Laban departed as directed, and at eleven o'clock that night several of the villagers strolled along the road to Casterbridge and awaited his arrival—among them Oak, and nearly all the rest of Bathsheba's men. Gabriel's anxiety was great that Boldwood might be saved, even though in his conscience he felt that he ought to die; for there had been qualities in the farmer which Oak loved. At last, when they all were weary the tramp of a horse was heard in the distance—

First dead, as if on turf it trode, Then, clattering on the village road In other pace than forth he yode.
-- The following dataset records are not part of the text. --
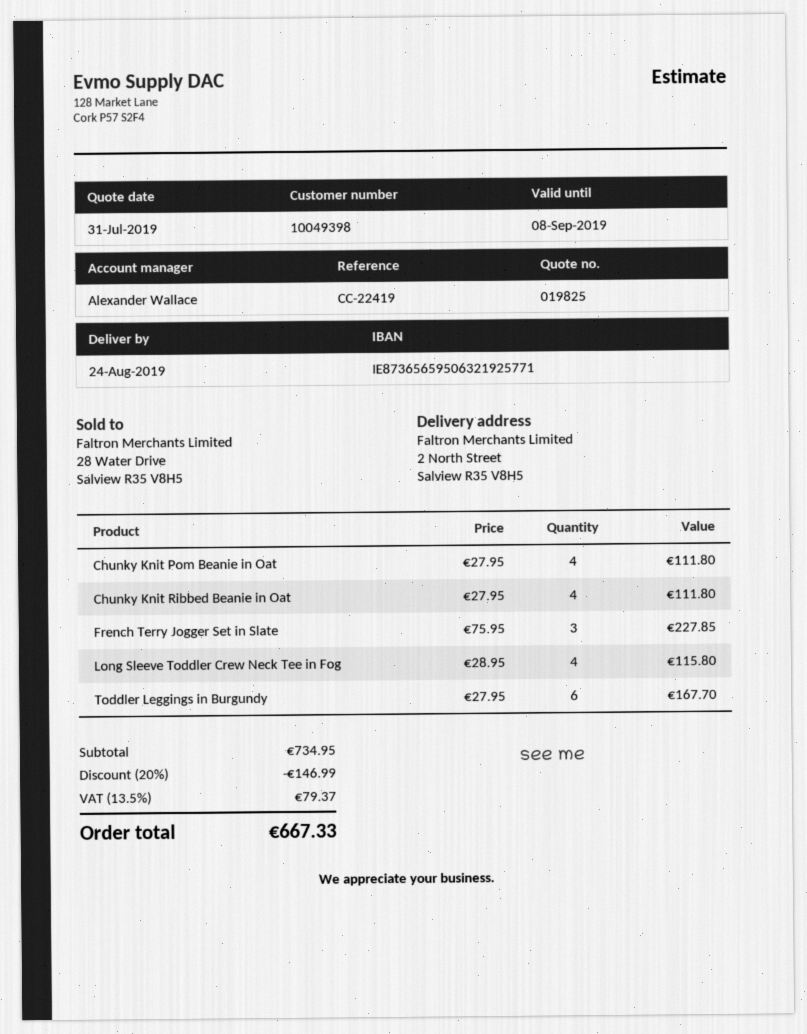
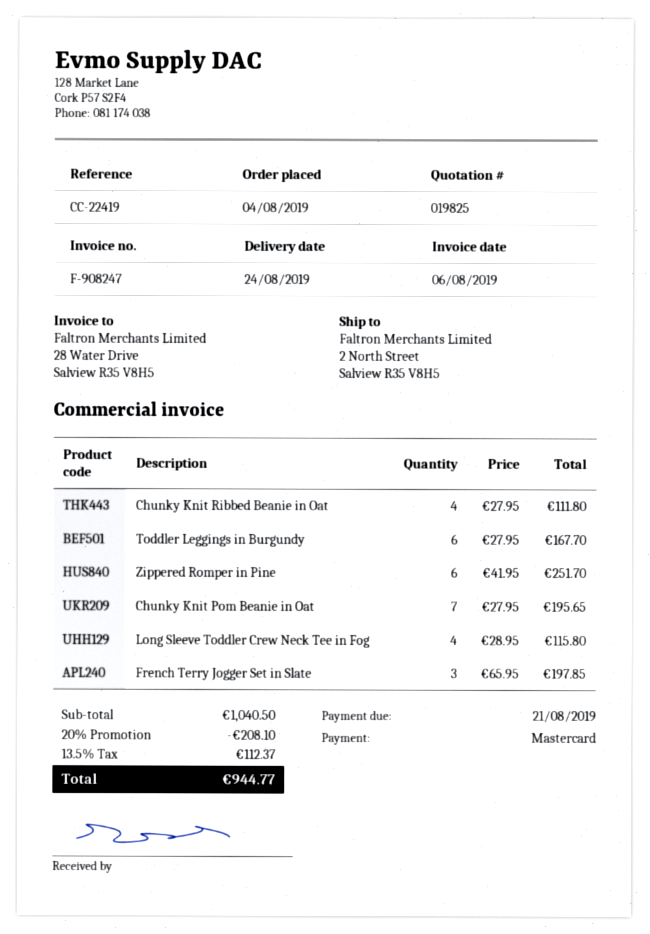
Chunky Knit Pom Beanie in Oat: 4 x 27.95 = 111.80 -> 7 x 27.95 = 195.65
French Terry Jogger Set in Slate: 3 x 75.95 = 227.85 -> 3 x 65.95 = 197.85
Zippered Romper in Pine: none -> 6 x 41.95 = 251.70
subtotal: 734.95 -> 1040.50
discount: 20% = 146.99 -> 20% = 208.10
tax: 13.5% = 79.37 -> 13.5% = 112.37
total: 667.33 -> 944.77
"We shall soon know now, one way or other." said Coggan, and they all stepped down from the bank on which they had been standing into the road, and the rider pranced into the midst of them.
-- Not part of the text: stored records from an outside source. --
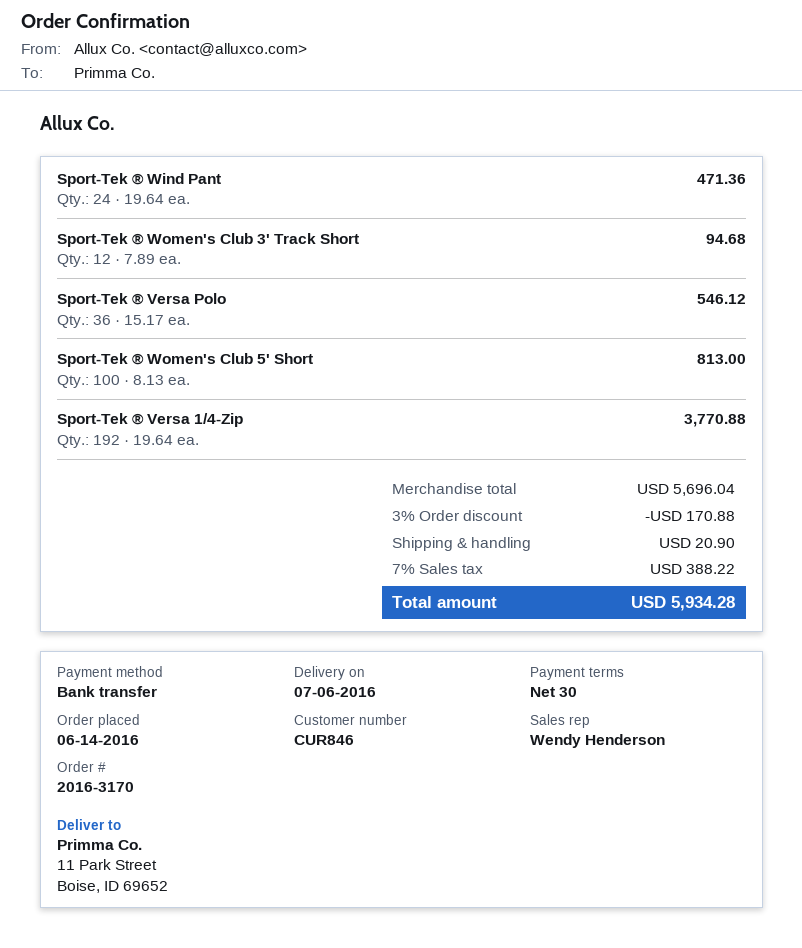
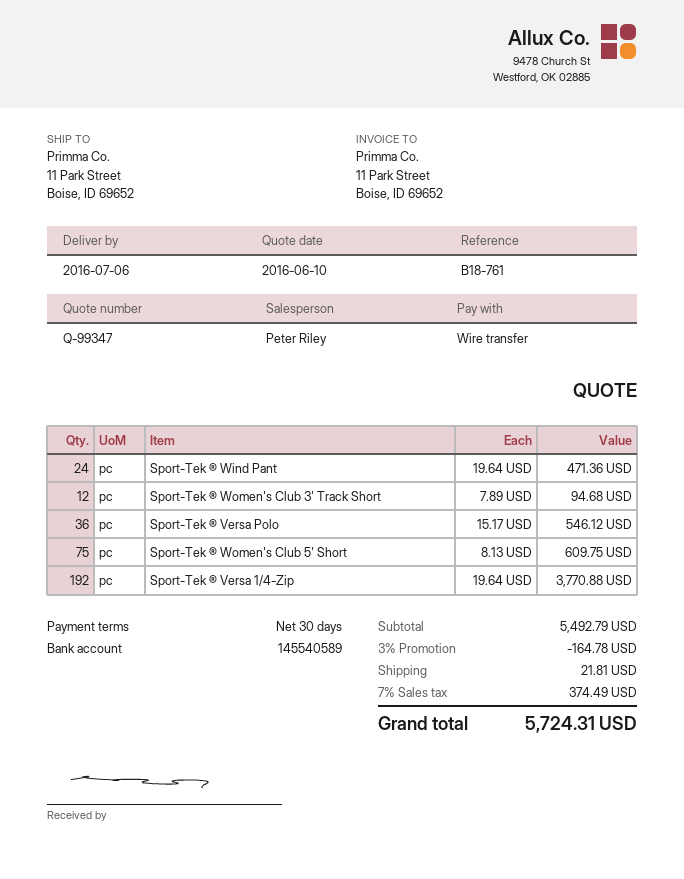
sales rep: Wendy Henderson -> Peter Riley
Sport-Tek ® Women's Club 5' Short: 100 x 8.13 = 813.00 -> 75 x 8.13 = 609.75
subtotal: 5696.04 -> 5492.79
discount: 3% = 170.88 -> 3% = 164.78
shipping: 20.90 -> 21.81
tax: 7% = 388.22 -> 7% = 374.49
total: 5934.28 -> 5724.31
"Is that you, Laban?" said Gabriel.

"Yes—'tis come. He's not to die. 'Tis confinement during Her Majesty's pleasure."

"Hurrah!" said Coggan, with a swelling heart. "God's above the devil yet!"



CHAPTER LVI

BEAUTY IN LONELINESS—AFTER ALL

Bathsheba revived with the spring. The utter prostration that had followed the low fever from which she had suffered diminished perceptibly when all uncertainty upon every subject had come to an end.

But she remained alone now for the greater part of her time, and stayed in the house, or at furthest went into the garden. She shunned every one, even Liddy, and could be brought to make no confidences, and to ask for no sympathy.
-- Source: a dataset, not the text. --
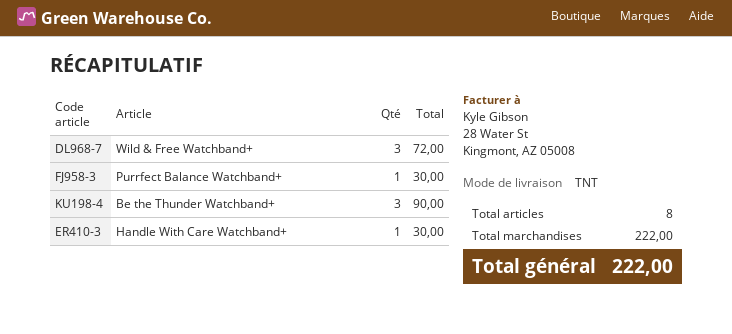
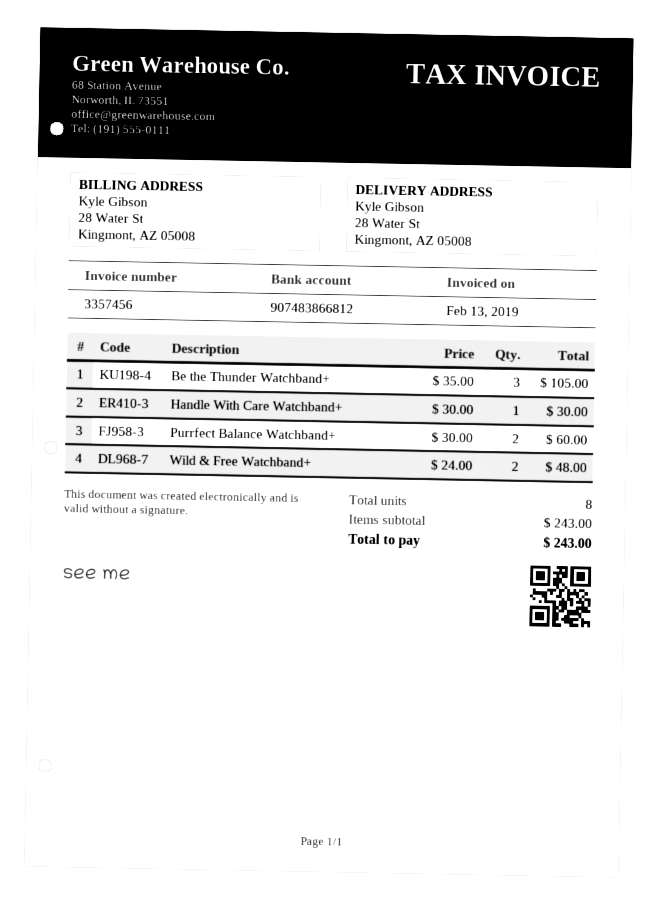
Wild & Free Watchband+: 3 for 72.00 -> 2 for 48.00
Purrfect Balance Watchband+: 1 for 30.00 -> 2 for 60.00
Be the Thunder Watchband+: 3 for 90.00 -> 3 for 105.00
subtotal: 222.00 -> 243.00
total: 222.00 -> 243.00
As the summer drew on she passed more of her time in the open air, and began to examine into farming matters from sheer necessity, though she never rode out or personally superintended as at former times. One Friday evening in August she walked a little way along the road and entered the village for the first time since the sombre event of the preceding Christmas. None of the old colour had as yet come to her cheek, and its absolute paleness was heightened by the jet black of her gown, till it appeared preternatural. When she reached a little shop at the other end of the place, which stood nearly opposite to the churchyard, Bathsheba heard singing inside the church, and she knew that the singers were practising. She crossed the road, opened the gate, and entered the graveyard, the high sills of the church windows effectually screening her from the eyes of those gathered within. Her stealthy walk was to the nook wherein Troy had worked at planting flowers upon Fanny Robin's grave, and she came to the marble tombstone.

A motion of satisfaction enlivened her face as she read the complete inscription. First came the words of Troy himself:—

ERECTED BY FRANCIS TROY IN BELOVED MEMORY OF FANNY ROBIN, WHO DIED OCTOBER 9, 18—, AGED 20 YEARS

Underneath this was now inscribed in new letters:—

IN THE SAME GRAVE LIE THE REMAINS OF THE AFORESAID FRANCIS TROY, WHO DIED DECEMBER 24TH, 18—, AGED 26 YEARS

Whilst she stood and read and meditated the tones of the organ began again in the church, and she went with the same light step round to the porch and listened. The door was closed, and the choir was learning a new hymn. Bathsheba was stirred by emotions which latterly she had assumed to be altogether dead within her. The little attenuated voices of the children brought to her ear in distinct utterance the words they sang without thought or comprehension—

Lead, kindly Light, amid the encircling gloom, Lead Thou me on.

Bathsheba's feeling was always to some extent dependent upon her whim, as is the case with many other women. Something big came into her throat and an uprising to her eyes—and she thought that she would allow the imminent tears to flow if they wished. They did flow and plenteously, and one fell upon the stone bench beside her. Once that she had begun to cry for she hardly knew what, she could not leave off for crowding thoughts she knew too well. She would have given anything in the world to be, as those children were, unconcerned at the meaning of their words, because too innocent to feel the necessity for any such expression. All the impassioned scenes of her brief experience seemed to revive with added emotion at that moment, and those scenes which had been without emotion during enactment had emotion then. Yet grief came to her rather as a luxury than as the scourge of former times.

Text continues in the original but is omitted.